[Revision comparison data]

>>>

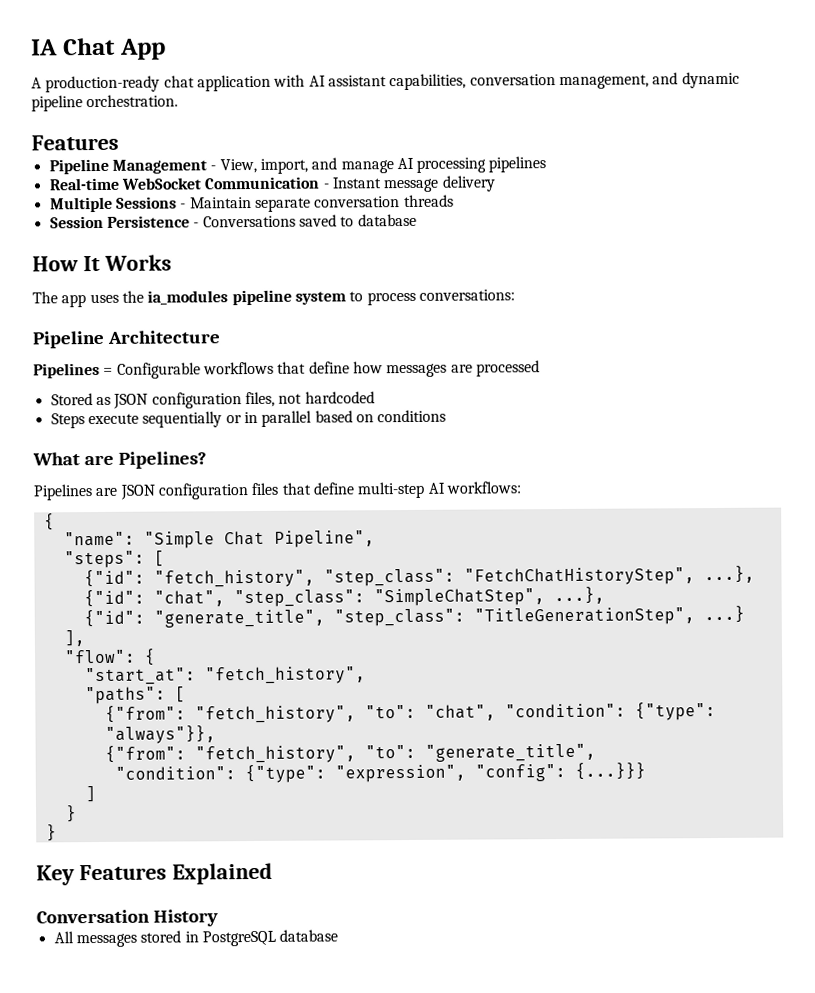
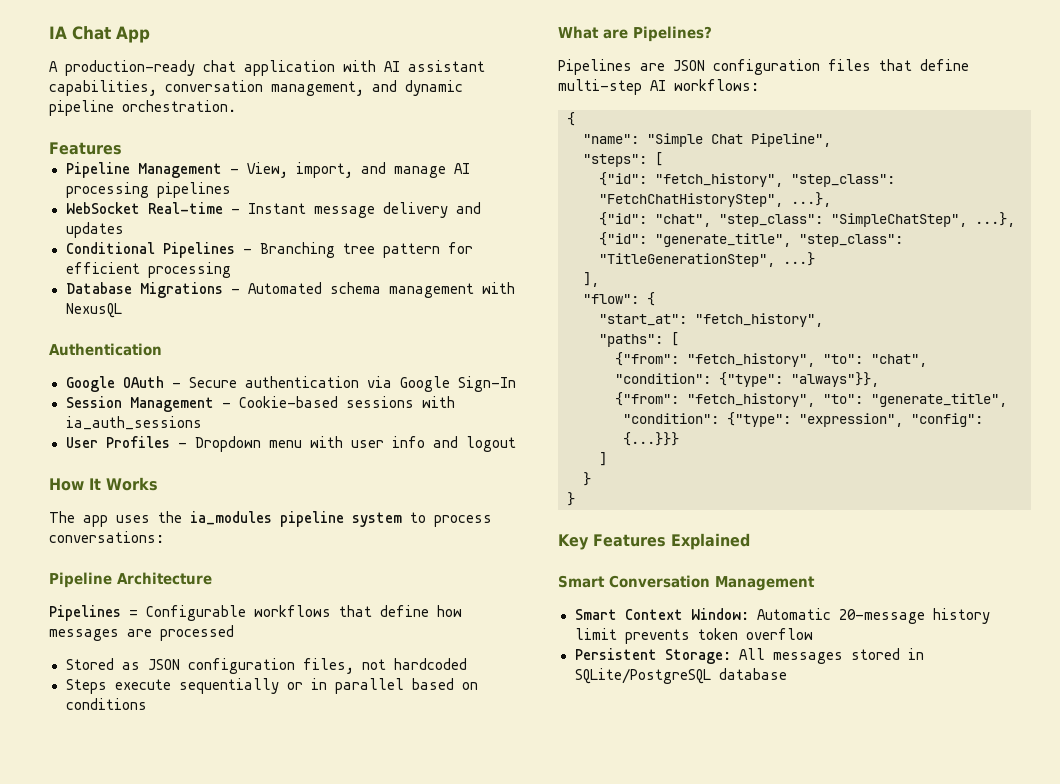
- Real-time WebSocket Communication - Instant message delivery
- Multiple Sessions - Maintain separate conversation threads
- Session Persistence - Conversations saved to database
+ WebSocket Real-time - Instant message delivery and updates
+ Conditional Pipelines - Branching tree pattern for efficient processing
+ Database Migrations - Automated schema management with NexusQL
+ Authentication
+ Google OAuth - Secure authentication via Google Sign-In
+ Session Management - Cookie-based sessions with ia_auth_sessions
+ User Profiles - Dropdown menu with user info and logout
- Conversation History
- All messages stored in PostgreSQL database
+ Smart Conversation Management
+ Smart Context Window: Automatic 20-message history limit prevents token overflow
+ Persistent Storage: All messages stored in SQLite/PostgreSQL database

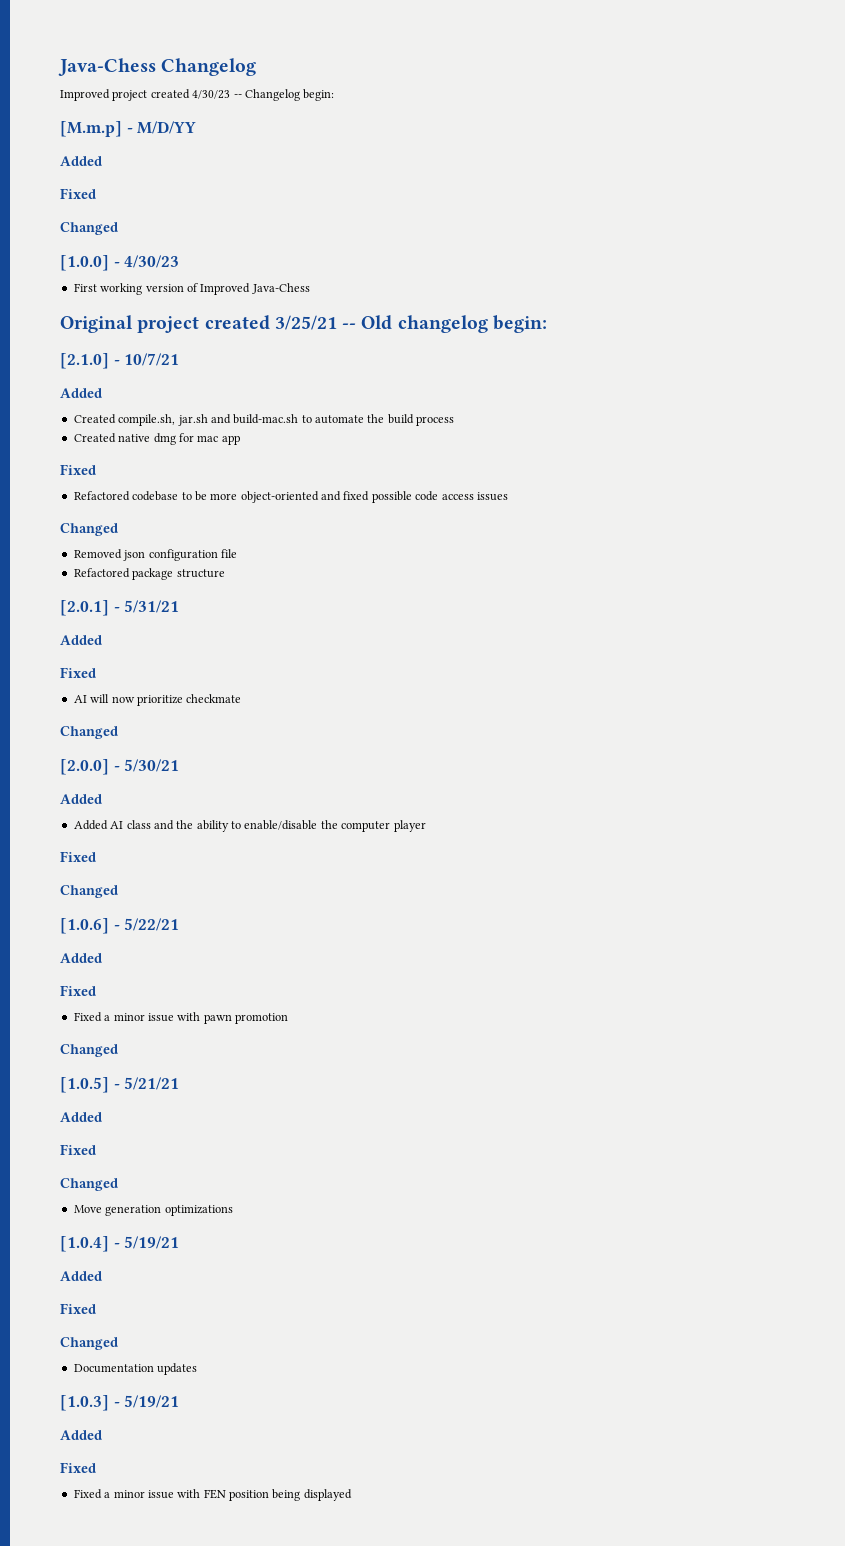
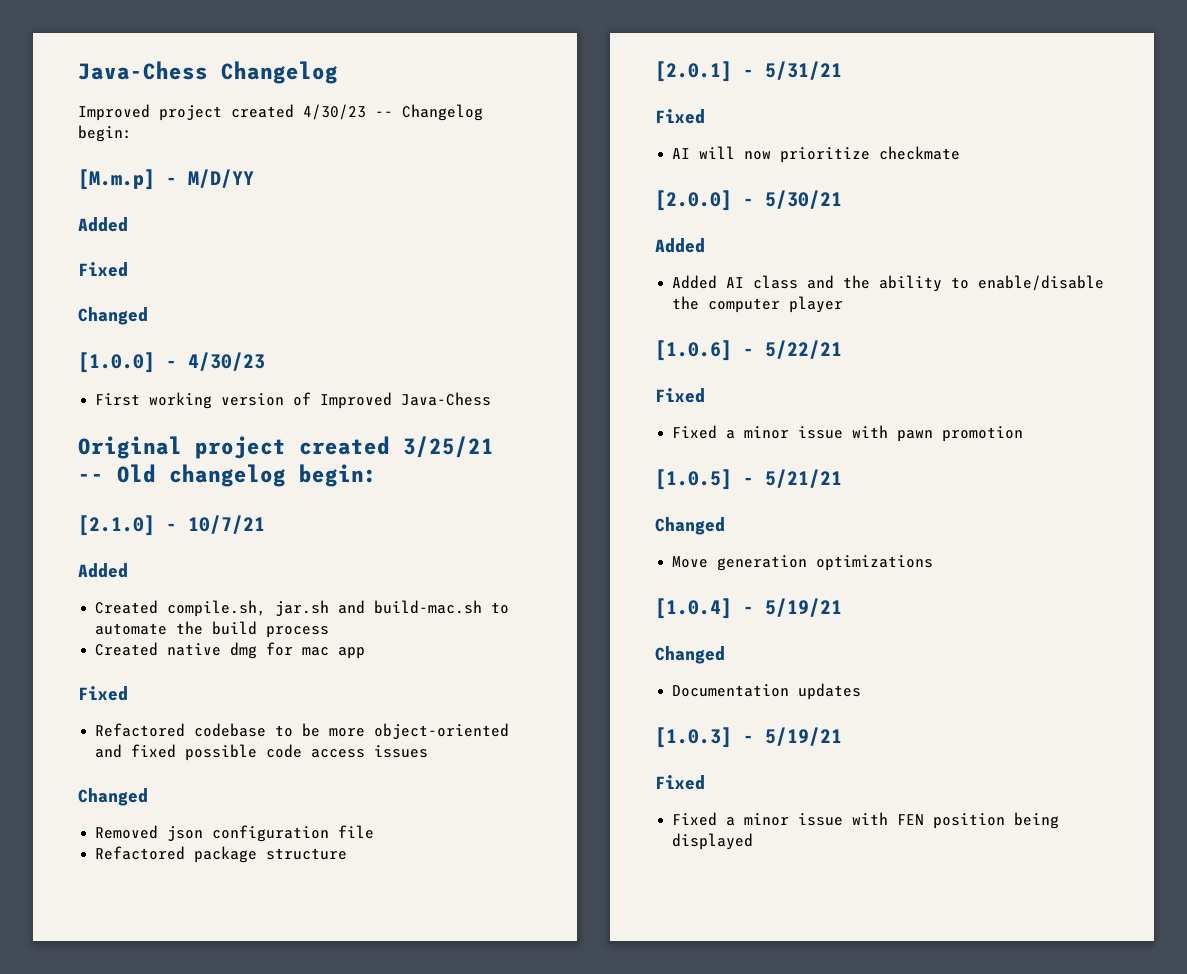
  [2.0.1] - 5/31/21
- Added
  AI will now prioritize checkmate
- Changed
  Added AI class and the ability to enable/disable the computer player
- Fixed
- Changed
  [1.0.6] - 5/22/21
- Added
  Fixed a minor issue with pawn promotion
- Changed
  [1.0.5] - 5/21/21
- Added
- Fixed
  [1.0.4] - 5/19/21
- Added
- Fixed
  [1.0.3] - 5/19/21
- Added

<<<

§ ABOUT THIS EXERCISE
Pick out every line above that contains the word "with" and copy it.

§ RESPONSE
+ Database Migrations - Automated schema management with NexusQL
+ Session Management - Cookie-based sessions with ia_auth_sessions
+ User Profiles - Dropdown menu with user info and logout
  Fixed a minor issue with pawn promotion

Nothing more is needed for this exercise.